她不敢再让胤禛说下去,跪下打断了他,颤声道:“皇上!”
胤禛仍是徐徐道:“宸贵妃处事素来谨慎细致,稳重有矩,朕以为很是妥当,皇后安心养病,往后后宫琐事,宸贵妃当为皇后分担一二,皇后无有异议罢?”
乌拉那拉氏胸口微微起伏,一双手在袖子里攥紧了,忽然便道:“臣妾斗胆,敢问皇上一句:这是皇上您的意思,还是宸妃的意思?”
她这般说,已经是极大胆的了,一时意气之下,脱口而出,说完了便觉得一颗心在胸腔里砰砰狂跳。
苏培盛在旁边,已经将头深深低下了。
殿中一片寂静,乌拉那拉氏将头伏在自己手背上,身体微微颤抖,不知过了多久,便听皇帝轻轻出了一口气,淡淡道:“宸妃对朕一片挚诚,从来与朕心意相通,患难与共——这是朕的意思,还是她自己所求,又有什么区别?”
皇后抬起头来,听到那“患难与共”四个字,顿时明白皇上责怪的是自己在他疫病期间,避之不及,未曾亲自照料,眸光不由得黯淡了一下。
她仍是挺直了腰背,勉强维持着皇后的威仪,兀自道:“皇上,臣妾身子素来孱弱——此乃实情,皇上并非不知道,此次疫病,臣妾何尝不想照顾在皇上榻前,奈何臣妾那阵子实在也难以打起精神。”
胤禛面上神色淡淡的,并不多言。
乌拉那拉氏越说越觉得心中茫茫然,抬头只见皇帝冷峻的侧脸,鼻梁挺拔,窗外日光透过窗格,打在他半边侧脸上,勾勒出一圈光晕,他负手挺立,半晌才终于向自己瞧了一眼,那眸中却额半分温情也无。
第438章礼成
皇后心中大恸,不由得声音转亢,痛楚道:“皇上还是怨怪臣妾未能如宸妃那样,殷勤照顾是么?好!就算皇上怨恨臣妾,可臣妾已是膝下无所出,三阿哥又被皇上削了宗籍!臣妾如今缠绵病榻,一无所有,皇上还要封吉氏为贵妃!还要她分掌臣妾的六宫之权,如此抬举她,臣妾这个皇后还有何面目在六宫众人面前!”

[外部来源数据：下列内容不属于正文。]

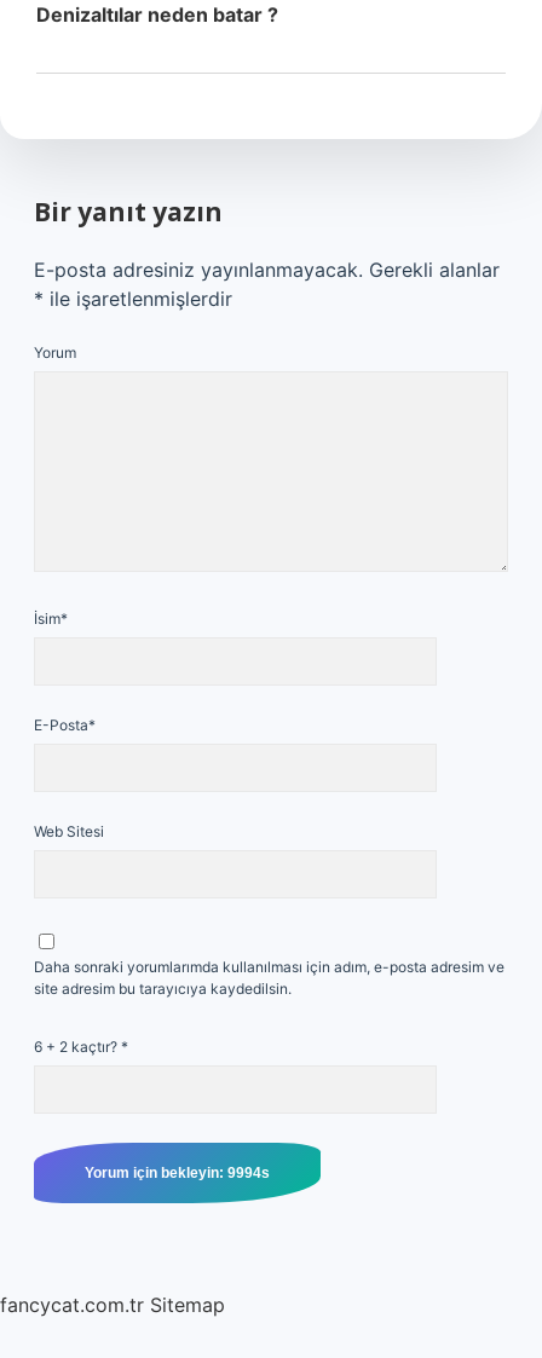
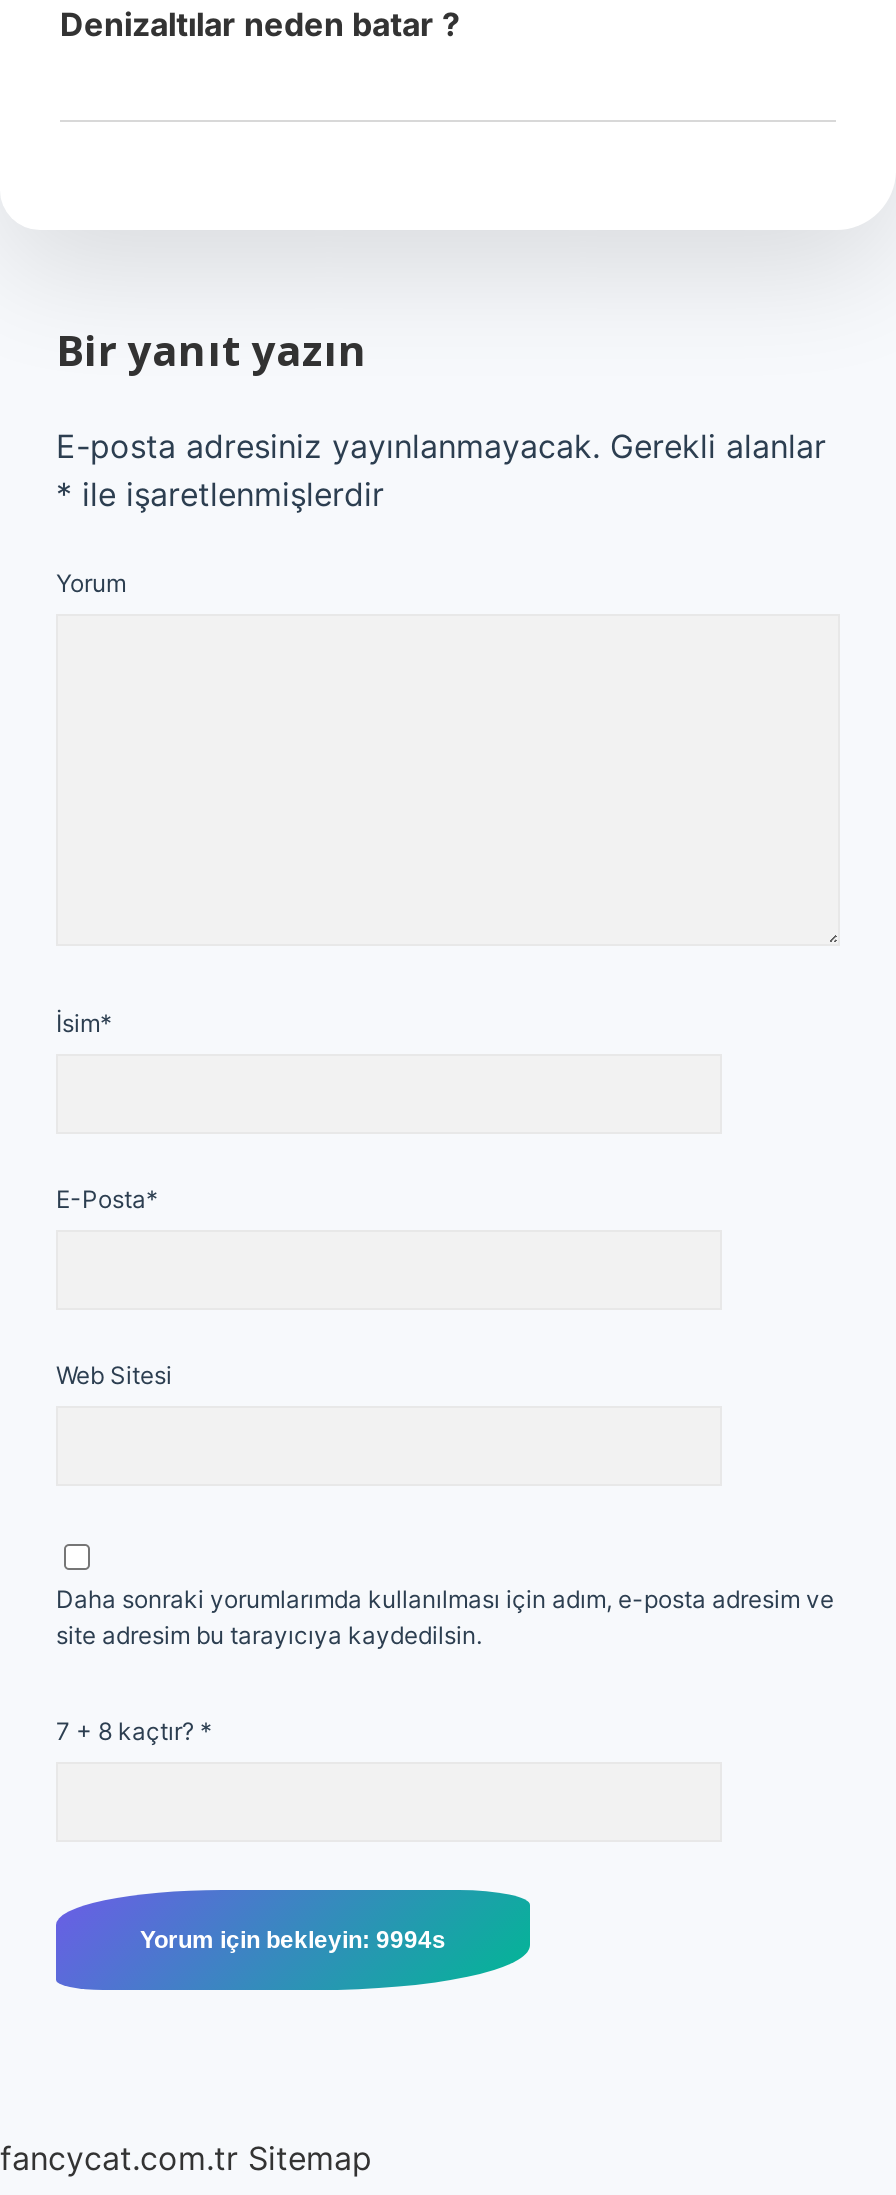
[34,1038,128,1056] 6 + 2 kaçtır? * -> [56,1716,212,1746] 7 + 8 kaçtır? *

她说着,便忽然抬手一把扯掉了头上的簪子,一头青丝倾泻而下。
苏培盛扑通跪下,惊声道:“皇后娘娘!”
胤禛怒喝道:“皇后!”
乌拉那拉氏握住头发,满眼泪水,跪坐在地上,对胤禛尖声道:“皇上,平日里宫女们巧手梳妆,巧为掩饰,可是您瞧见了么?臣妾也已经有了星星白发!结发为夫妻,恩爱两不疑……臣妾这一辈子福薄,没曾得到夫君的怜爱,可皇上总还记得臣妾与皇上少年结发,患难扶持的情分罢?皇上竟然为了一个入宫不过区区十载的吉氏,对臣妾要狠心如斯么?